Giorgi Loria, rupanya kiper asal Georgia, berhasil menghindarkan Spanyol dari masalah sekitar menit 92. Saat itu, Qatar 2022 belum begitu terlihat. The Red frustasi melawan Yunani tidak berhasil bangkit melawan Georgia, saingan yang sama datarnya, sampai dalam sekejap terakhir Dani Olmo menembakkan banyak blok dari Loria dan Loria menelan gawang. Pria itu terbang untuk mendapatkan poster, tetapi mengeluarkan beberapa tangan adonan mainan. Mendengus total dari Spanyol, tim abu di babak pertama dan hanya meningkat ketika setelah istirahat dia di atas kanvas, terdengar grogi. Itu tumbuh, tanpa gembar-gembor, pada tingkat yang sama dengan Georgia yang layu, yang tidak memberi banyak, bahkan jika itu membuat Red selangkah lagi dari kegagalan besar.
Tiba-tiba, Spanyol ini tidak pergi sama sekali, dikaburkan di hadapan musuh tanpa jalan lain selain buta lapis baja. Saat melawan Yunani, tim tamu tidak memiliki kecerdikan dan pecahan peluru.

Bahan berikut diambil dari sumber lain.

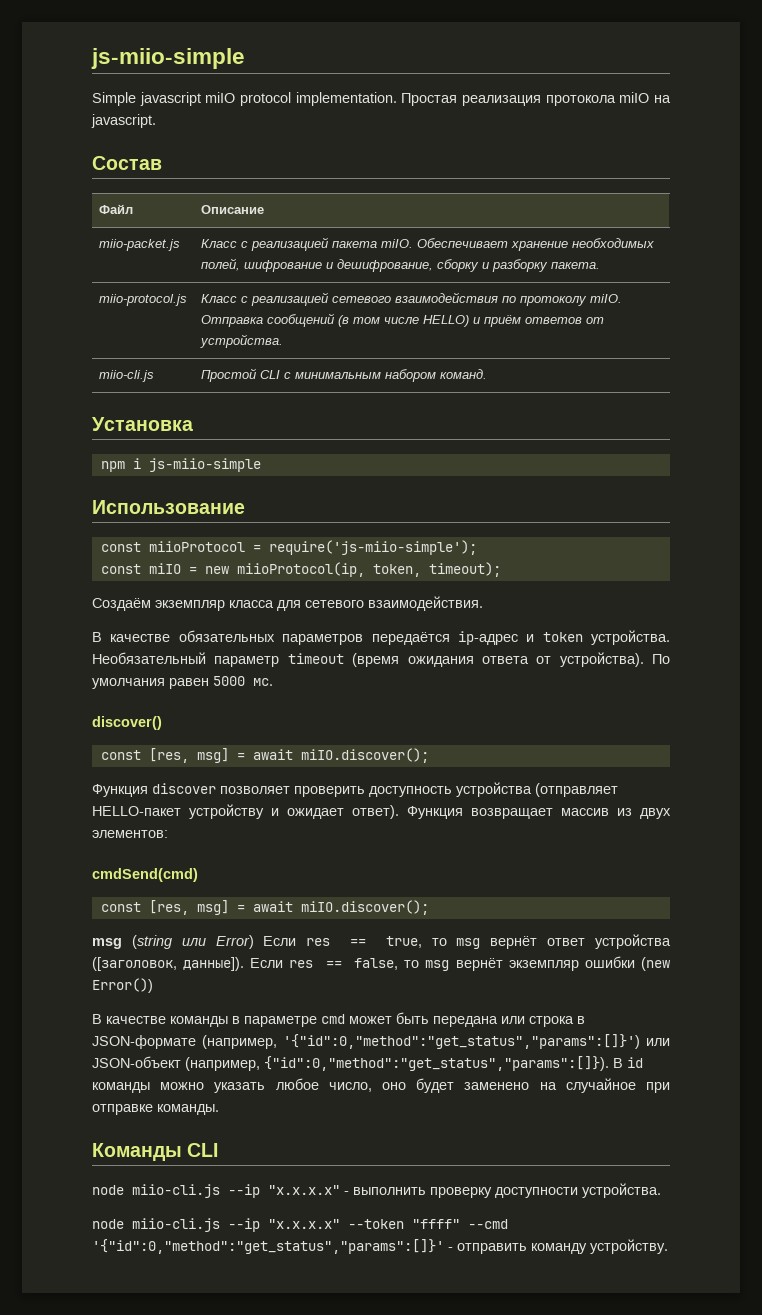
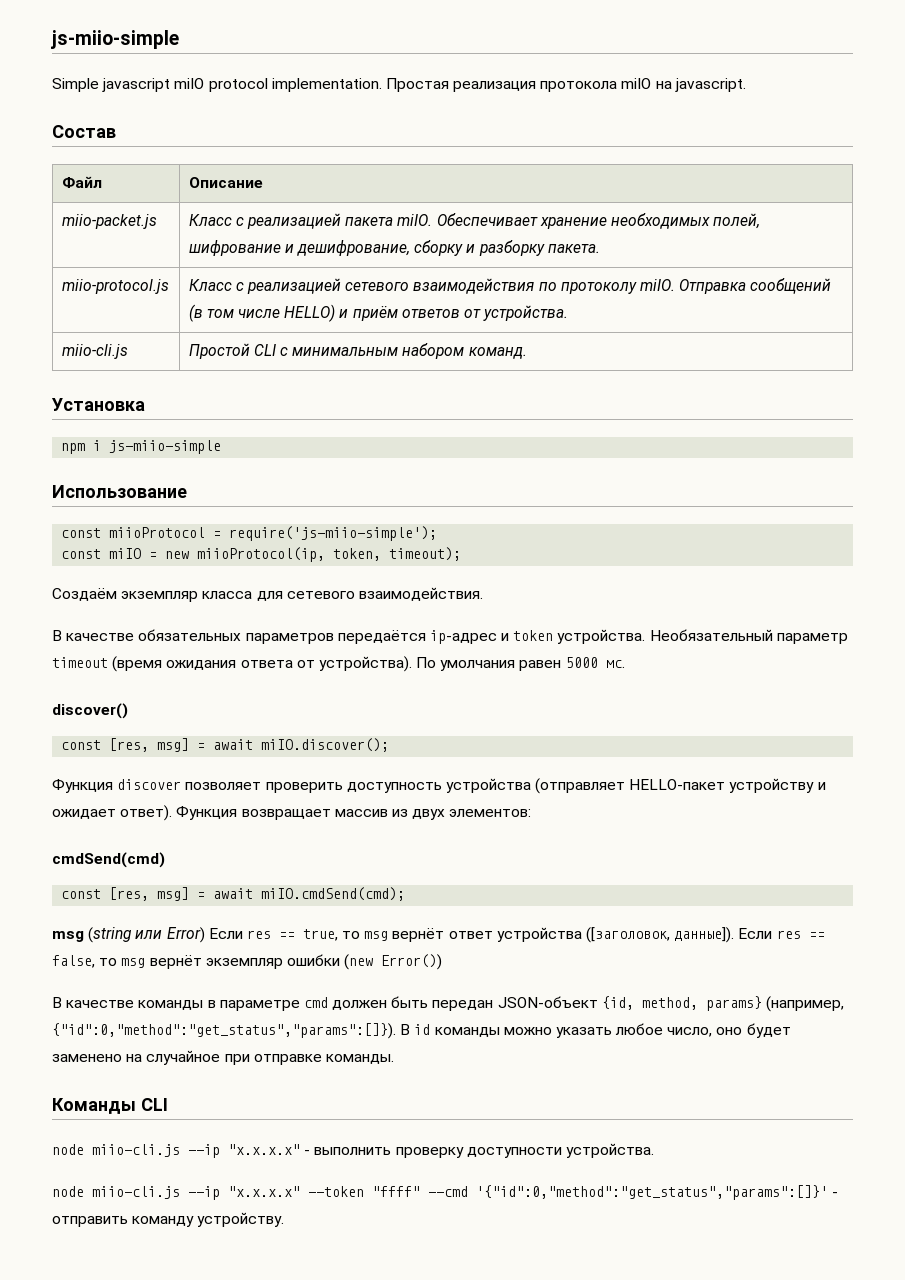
  cmdSend(cmd)
- const [res, msg] = await miIO.discover();
+ const [res, msg] = await miIO.cmdSend(cmd);
- В качестве команды в параметре cmd может быть передана или строка в JSON-формате (например, '{"id":0,"method":"get_status","params":[]}') или JSON-объект (например, {"id":0,"method":"get_status","params":[]}).
+ В качестве команды в параметре cmd должен быть передан JSON-объект {id, method, params} (например, {"id":0,"method":"get_status","params":[]}).

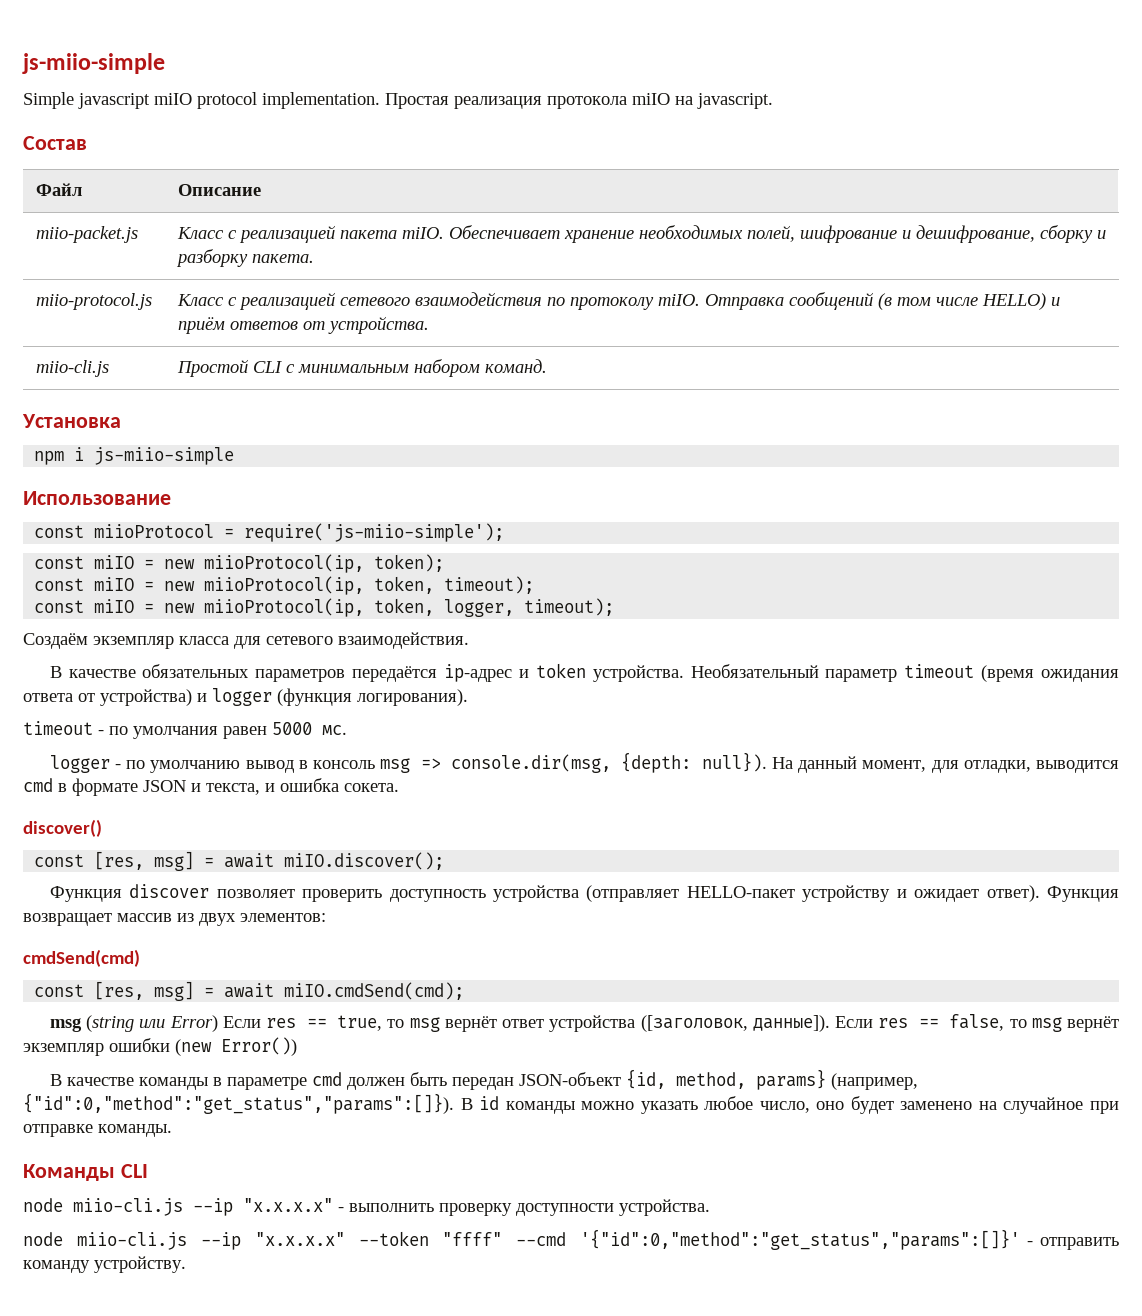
+ const miIO = new miioProtocol(ip, token);
+ const miIO = new miioProtocol(ip, token, logger, timeout);
- Необязательный параметр timeout (время ожидания ответа от устройства). По умолчания равен 5000 мс.
+ Необязательный параметр timeout (время ожидания ответа от устройства) и logger (функция логирования).
+ timeout - по умолчания равен 5000 мс.
+ logger - по умолчанию вывод в консоль msg => console.dir(msg, {depth: null}). На данный момент, для отладки, выводится cmd в формате JSON и текста, и ошибка сокета.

Georgia, pilihan udara liar, akan menanduk Spanyol, tanpa diduga pulih dalam korbannya menuju Piala Dunia di Qatar. Tentara Merah yang direbut melawan Yunani bahkan lebih lemah lagi melawan tim Georgia selama hampir satu jam. Bahkan dengan tujuh pergantian antara permainan dan permainan, tim Luis Enrique bangun dari awal. Untuk Tbilisi, Spanyol ulseratif lainnya.
Sedemikian rupa sehingga dia mengibarkan bendera putih melawan Kvaratskhelia, bocah Rubin Rusia yang tidak dianggap sebagai penyanyi sepak bola. Seorang pemecah lidah untuk kemungkinan kemarahan yang mengganggu. Bukan hanya karena tujuannya, tetapi karena bahkan rebound merah bocah itu naik di atas orang Spanyol mana pun, ada Bryan Gil atau Pedri yang menjanjikan, atau praetorian Busquets, Alba, Morata … sampai si Merah terlihat di kawat, pesta menangkapnya di dada Kvaratskhelia, satu baris memasuki sejarah Spanyol jika bukan karena Ferran dan Olmo.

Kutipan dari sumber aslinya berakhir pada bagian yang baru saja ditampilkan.